### [Problem details]
Copy every line below that has the word "class" in it.

### [Material for this exercise]
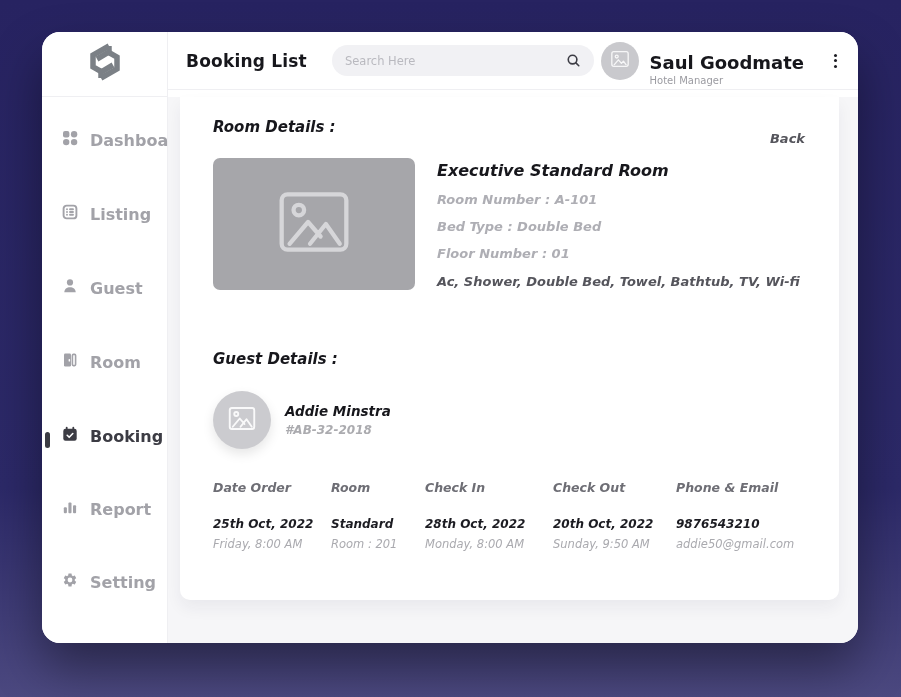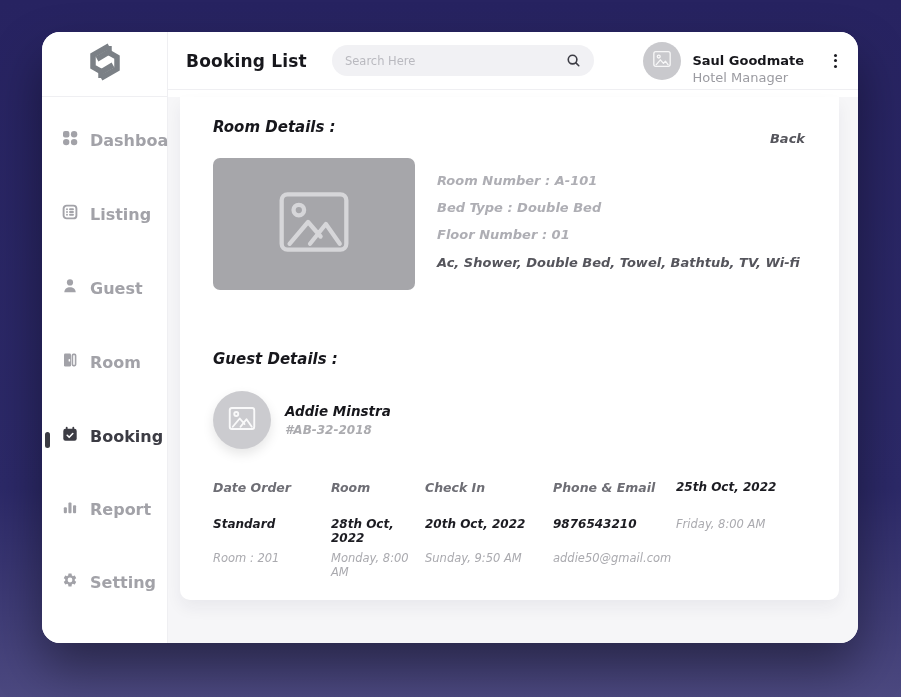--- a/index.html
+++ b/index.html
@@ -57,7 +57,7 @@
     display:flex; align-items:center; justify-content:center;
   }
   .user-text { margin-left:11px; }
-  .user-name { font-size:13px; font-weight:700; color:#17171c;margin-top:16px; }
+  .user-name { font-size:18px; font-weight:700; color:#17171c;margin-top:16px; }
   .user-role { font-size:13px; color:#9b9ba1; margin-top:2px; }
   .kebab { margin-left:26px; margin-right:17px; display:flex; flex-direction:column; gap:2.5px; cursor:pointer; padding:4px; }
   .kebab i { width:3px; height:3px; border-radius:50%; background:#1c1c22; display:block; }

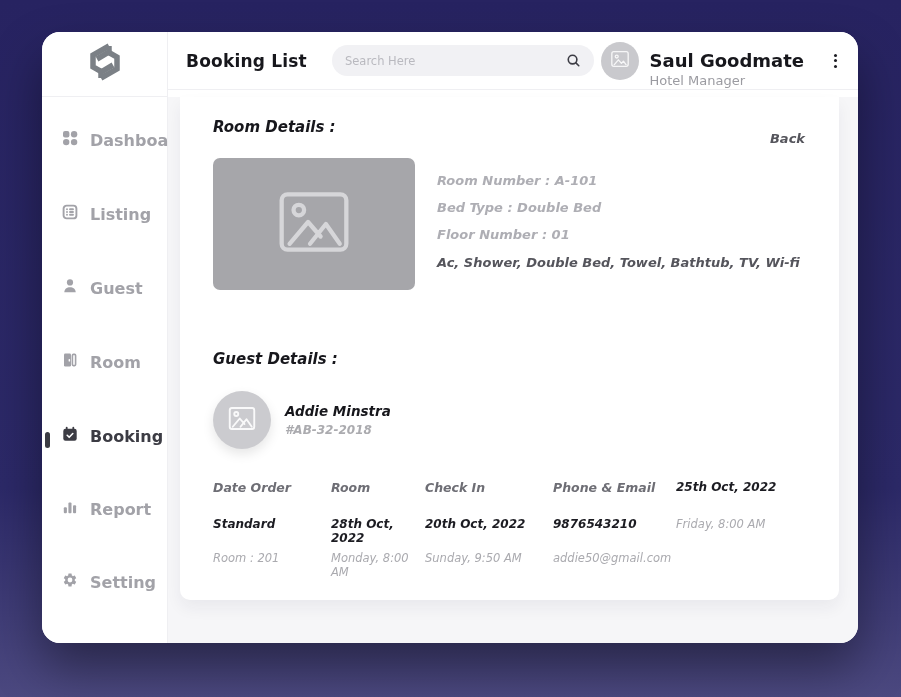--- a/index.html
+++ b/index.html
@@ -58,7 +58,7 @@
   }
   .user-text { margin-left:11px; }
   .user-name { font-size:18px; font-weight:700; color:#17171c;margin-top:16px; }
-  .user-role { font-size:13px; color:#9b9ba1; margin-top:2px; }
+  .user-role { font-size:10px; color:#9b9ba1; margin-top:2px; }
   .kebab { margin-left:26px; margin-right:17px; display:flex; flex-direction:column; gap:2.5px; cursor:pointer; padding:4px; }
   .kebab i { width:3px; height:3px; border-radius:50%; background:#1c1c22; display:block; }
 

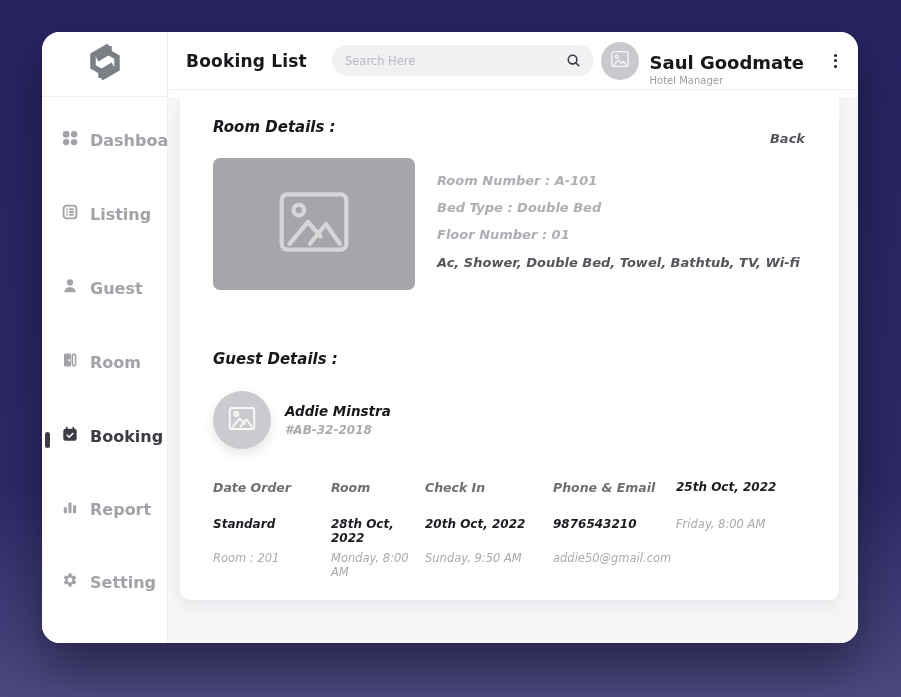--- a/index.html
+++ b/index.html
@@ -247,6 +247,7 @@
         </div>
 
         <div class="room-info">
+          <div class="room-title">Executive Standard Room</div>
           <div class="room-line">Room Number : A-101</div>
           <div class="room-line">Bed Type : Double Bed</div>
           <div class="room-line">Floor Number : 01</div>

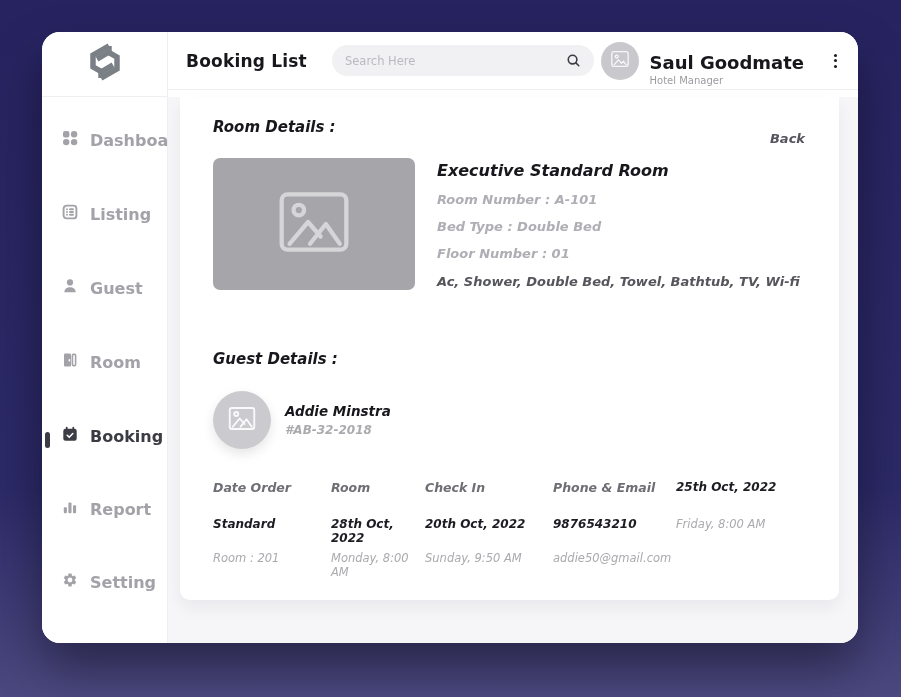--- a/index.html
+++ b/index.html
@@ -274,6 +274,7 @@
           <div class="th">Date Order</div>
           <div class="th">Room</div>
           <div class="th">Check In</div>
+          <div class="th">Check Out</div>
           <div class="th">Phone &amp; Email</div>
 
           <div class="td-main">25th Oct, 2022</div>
...
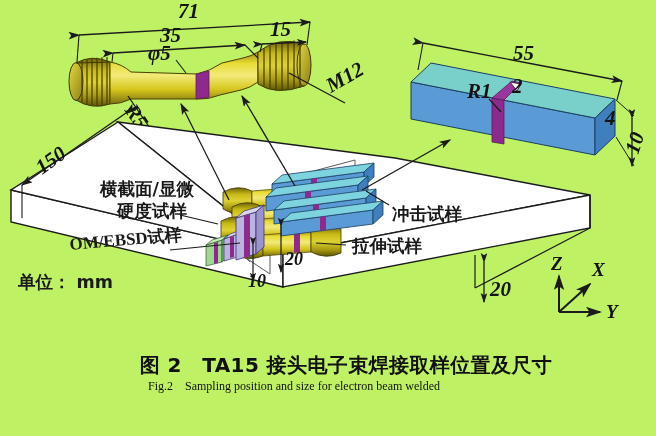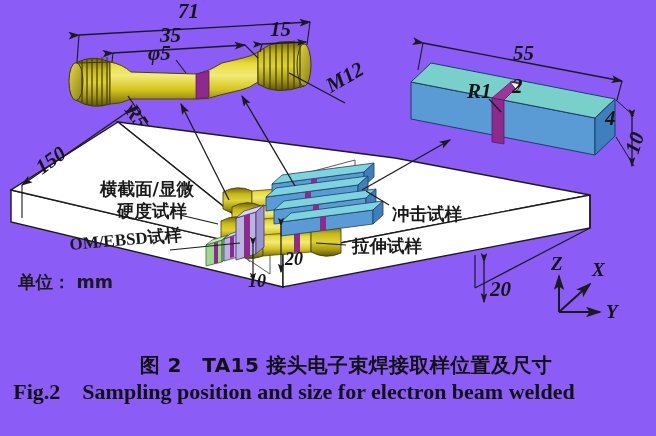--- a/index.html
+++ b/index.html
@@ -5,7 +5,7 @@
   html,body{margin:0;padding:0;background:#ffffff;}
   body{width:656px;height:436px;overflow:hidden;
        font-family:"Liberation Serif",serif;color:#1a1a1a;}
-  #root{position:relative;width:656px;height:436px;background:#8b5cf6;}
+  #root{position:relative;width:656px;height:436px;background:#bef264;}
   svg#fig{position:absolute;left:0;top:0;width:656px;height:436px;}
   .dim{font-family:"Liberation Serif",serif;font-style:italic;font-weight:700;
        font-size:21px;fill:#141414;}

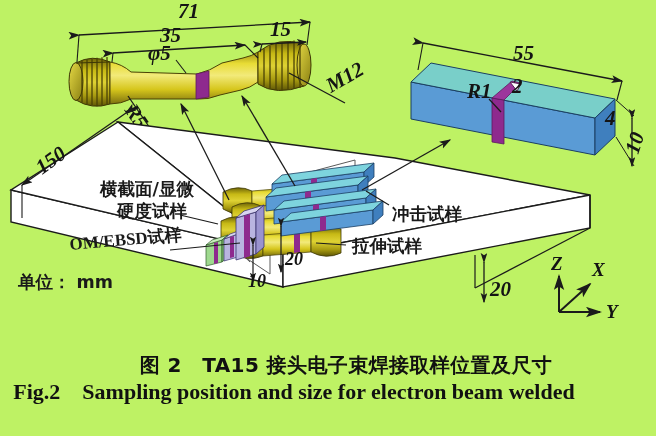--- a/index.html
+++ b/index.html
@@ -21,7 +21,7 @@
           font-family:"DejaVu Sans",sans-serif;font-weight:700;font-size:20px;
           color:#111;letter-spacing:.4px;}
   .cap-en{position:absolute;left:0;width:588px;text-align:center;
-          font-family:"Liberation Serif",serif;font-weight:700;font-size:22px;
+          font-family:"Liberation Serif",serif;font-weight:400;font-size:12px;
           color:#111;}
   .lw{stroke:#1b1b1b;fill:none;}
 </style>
* * *
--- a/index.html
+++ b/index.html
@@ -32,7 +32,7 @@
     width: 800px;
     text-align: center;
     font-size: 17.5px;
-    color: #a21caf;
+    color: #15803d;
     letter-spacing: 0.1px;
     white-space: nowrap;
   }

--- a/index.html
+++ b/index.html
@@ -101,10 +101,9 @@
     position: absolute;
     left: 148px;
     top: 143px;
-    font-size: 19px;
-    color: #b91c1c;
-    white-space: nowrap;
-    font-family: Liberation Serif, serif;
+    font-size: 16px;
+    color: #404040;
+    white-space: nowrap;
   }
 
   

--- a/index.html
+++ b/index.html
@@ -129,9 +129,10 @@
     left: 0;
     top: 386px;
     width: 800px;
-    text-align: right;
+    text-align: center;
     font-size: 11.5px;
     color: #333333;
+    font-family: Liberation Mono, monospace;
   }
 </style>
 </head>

### [Task response]
         <div class="room-info">
+          <div class="room-title">Executive Standard Room</div>
           <div class="room-line">Room Number : A-101</div>
           <div class="room-line">Bed Type : Double Bed</div>
           <div class="room-line">Floor Number : 01</div>
           <div class="th">Date Order</div>
           <div class="th">Room</div>
           <div class="th">Check In</div>
+          <div class="th">Check Out</div>
           <div class="th">Phone &amp; Email</div>
           <div class="td-main">25th Oct, 2022</div>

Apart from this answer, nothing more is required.